Einführung in make
Johannes Franken
<jfranken@jfranken.de>
make ist ein Interpretierer für Makefiles. Ein Makefile entspricht einem Shellscript mit
Regieanweisungen, die make dazu befähigen, nur die gerade erforderlichen Zeilen
auszuführen. Das spart Zeit.
Unglücklicherweise bezieht sich nahezu sämtliche verbreitete Dokumentation nur auf das Compilieren von
C-Programmen. Diese Anleitung demonstriert, wie man Alltags-Aufgaben mit make beschleunigt, die
insb. nicht mit der Programmiersprache C zusammenhängen.
Inhalt
- Aufbau eines Makefile
- Explizite Regeln
- Abhängigkeiten
- Bezug auf vorhandene Dateien
- Implizite Regeln
- Eigene Variablen und Funktionen
- Mehrere Makefiles verbinden
- ::-Regeln
- Dateidatum
- Patterns
- Eingebaute Funktionen
- Automatische Variablen
- Verweise
Ein Makefile enthält im wesentlichen
- Definitionen von Variablen und Funktionen,
z.B. myshell=bash
- Kommentare,
z.B. # converting postscript to pdf
- Includes,
z.B. -include Makefile.local
- Regeln,
z.B. %.pdf: %.ps; -@ps2pdf $<
Grundlagen
Eine Regel ist wie folgt aufgebaut:
Target [ weitere Targets] :[:] [ Vorbedingungen] [; Kommandos]
[ <tab> Kommandos ]
[ <tab> Kommandos ]
...
|
Die in eckigen Klammern dargestellten Teile sind optional.
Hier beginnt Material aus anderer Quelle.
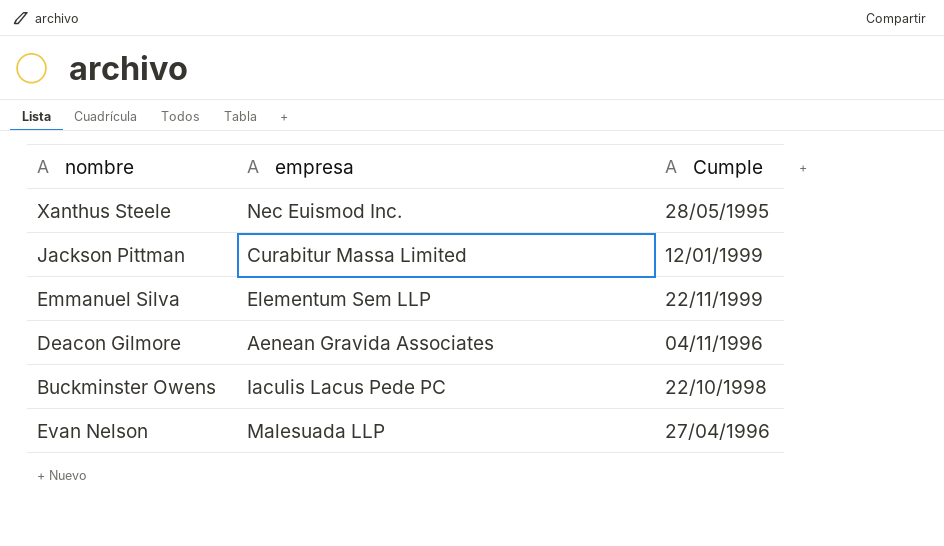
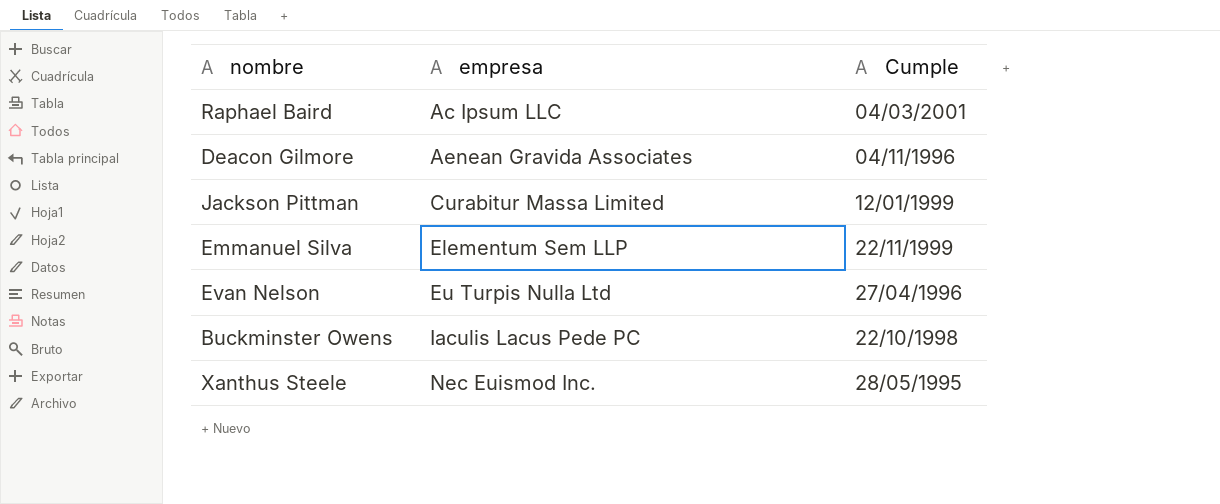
row order: none -> empresa ascending
row Raphael Baird: none -> Ac Ipsum LLC | 04/03/2001
Evan Nelson | empresa: Malesuada LLP -> Eu Turpis Nulla Ltd

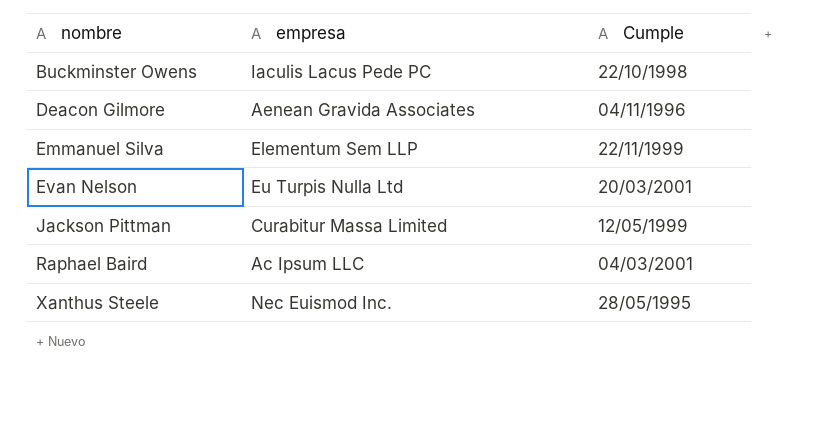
row order: empresa ascending -> nombre ascending
Evan Nelson | Cumple: 27/04/1996 -> 20/03/2001
Jackson Pittman | Cumple: 12/01/1999 -> 12/05/1999

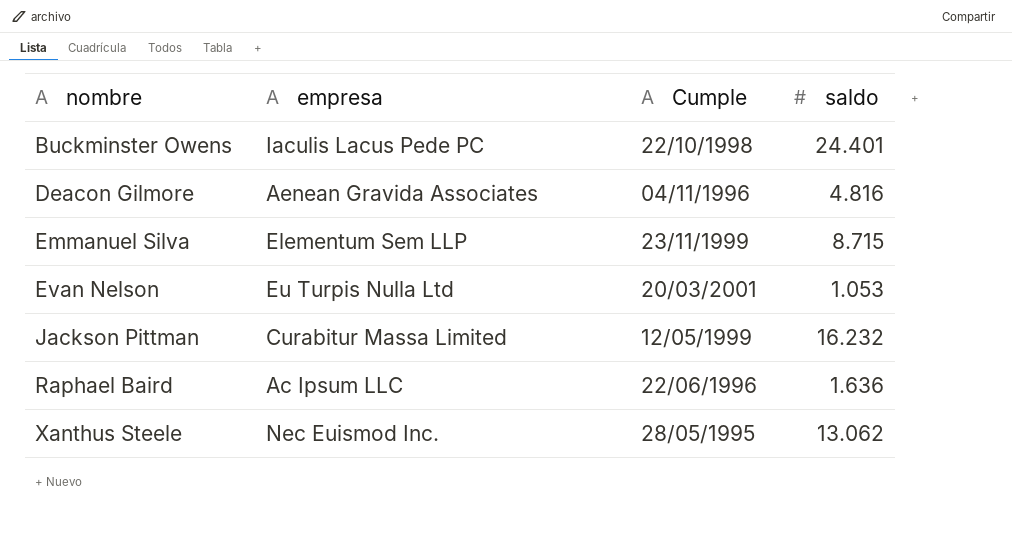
column saldo | position: none -> 4
Emmanuel Silva | Cumple: 22/11/1999 -> 23/11/1999
Raphael Baird | Cumple: 04/03/2001 -> 22/06/1996

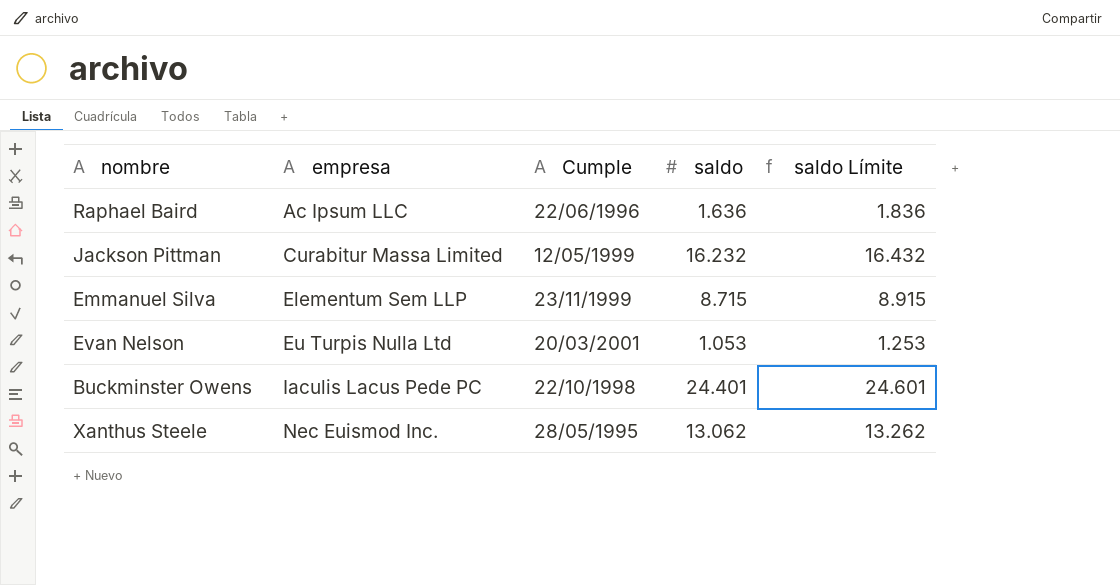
row order: nombre ascending -> empresa ascending
column saldo Límite | formula: none -> [saldo] + 200
row Deacon Gilmore: Aenean Gravida Associates | 04/11/1996 | 4.816 -> none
Regeln mit Kommandos nennt man explizit, Regeln ohne Kommandos implizit. Dieses
Kapitel widmet sich den expliziten Regeln.
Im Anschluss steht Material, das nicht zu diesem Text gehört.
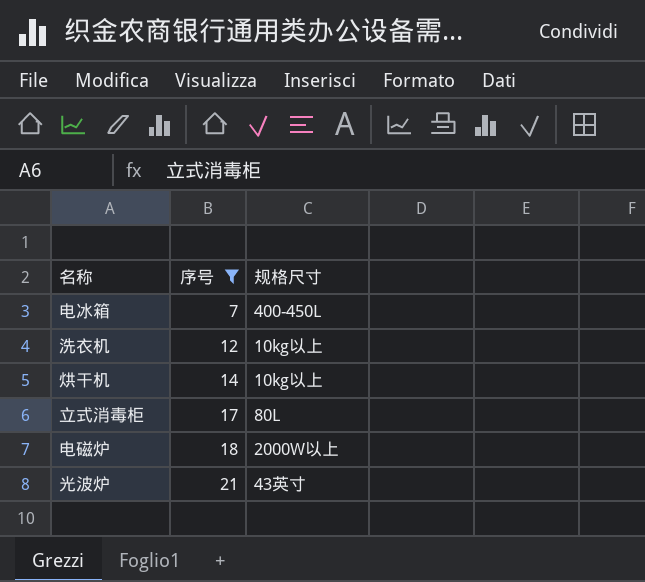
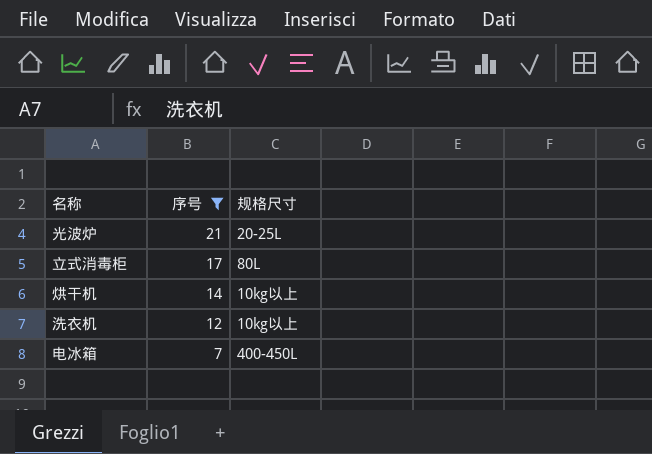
row order: 序号 ascending -> 序号 descending
row 电磁炉: 18 | 2000W以上 -> none
光波炉 | 规格尺寸: 43英寸 -> 20-25L

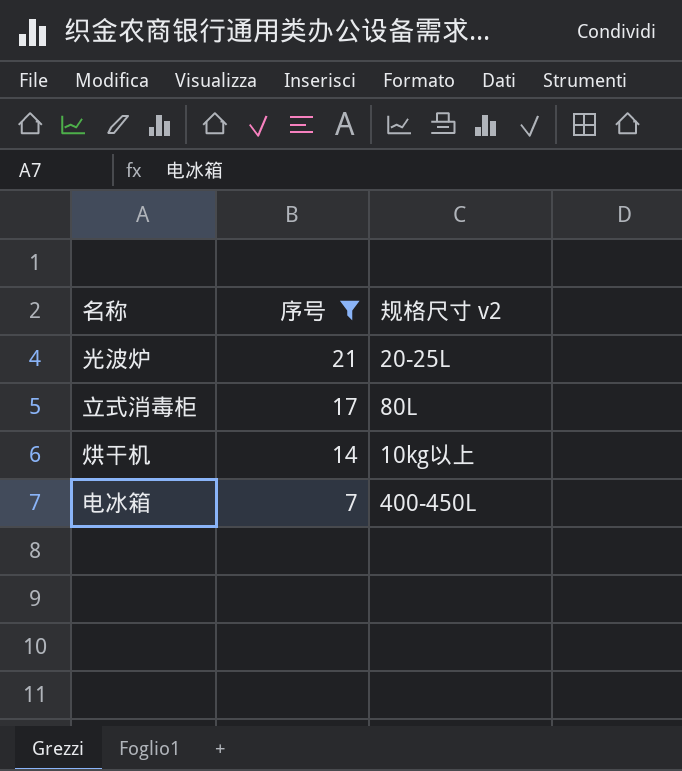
column name: 规格尺寸 -> 规格尺寸 v2
row 洗衣机: 12 | 10kg以上 -> none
Wichtig ist das Tabulatorzeichen (<tab>) vor den Kommandos ab der zweiten Zeile.
Mehrere Kommandos in einer Zeile kann man mit Semikolon trennen; überlange Zeilen sollte man aufteilen und mit
Backslash verbinden.
Beispiel
Folgendes Makefile:
hello:
@echo hello \
world
diskfree:; df -h /
|
definiert zwei Regeln (Targets hello und diskfree) und ordnet ihnen (explizit...) jeweils ein
kurzes Kommando zu. Wir können diese Kommandos gezielt aufrufen:
$ make hello
hello world
$ make diskfree
df -h /
Filesystem Size Used Avail Use% Mounted on
/dev/hda6 43G 37G 3.6G 92% /
|
Der Klammeraffe (@) vor dem echo verhindert übrigens die Ausgabe des auszuführenden
Befehls.
Feststellung 1: Wenn man beim make-Aufruf gar kein Target angibt, führt
make einfach die erste Regel aus:
Feststellung 2: Wenn man beim make-Aufruf mehrere Targets angibt, führt
make diese alle in der Reihenfolge aus:
$ make diskfree hello
df -h /
Filesystem Size Used Avail Use% Mounted on
/dev/hda6 43G 37G 3.6G 92% /
hello world
|
Die Installationsreihenfolge beim morgendlichen Anziehen ergibt sich aus folgendem Abhängigkeitsbaum:
Vor dem Anziehen der Schuhe sollten beispielsweise Strümpfe und Hose bereits angezogen sein. Wir sagen:
Die Schuhe erfordern Strümpfe und Hose.
und notieren im Makefile:
schuhe: struempfe hose
@echo schuhe anziehen
|
Den Target-Namen erhält das Kommando über $@, damit können wir verallgemeinern zu:
schuhe: struempfe hose
@echo $@ anziehen
|
Setzt man dieses Verfahren unter Verwendung der einzeiligen Notation für den gesamten Baum fort, so entsteht
folgendes Makefile:
.PHONY: mantel schuhe handy pullover struempfe\
hose hemd unterhose unterhemd
# Target Vorbedingung Befehl
# --------------------------------------------------
mantel: schuhe handy pullover; @echo $@ anziehen
schuhe: struempfe hose; @echo $@ anziehen
handy: hose; @echo $@ anziehen
pullover: hemd; @echo $@ anziehen
struempfe: ; @echo $@ anziehen
hose: unterhose hemd; @echo $@ anziehen
hemd: unterhemd; @echo $@ anziehen
unterhose: ; @echo $@ anziehen
unterhemd: ; @echo $@ anziehen
|
Die .PHONY-Anweisung bewirkt übrigens, dass die Targets nichts mit möglicherweise existierenden
Dateien gleichen Namens zu tun haben. Mehr dazu im nächsten Beispiel.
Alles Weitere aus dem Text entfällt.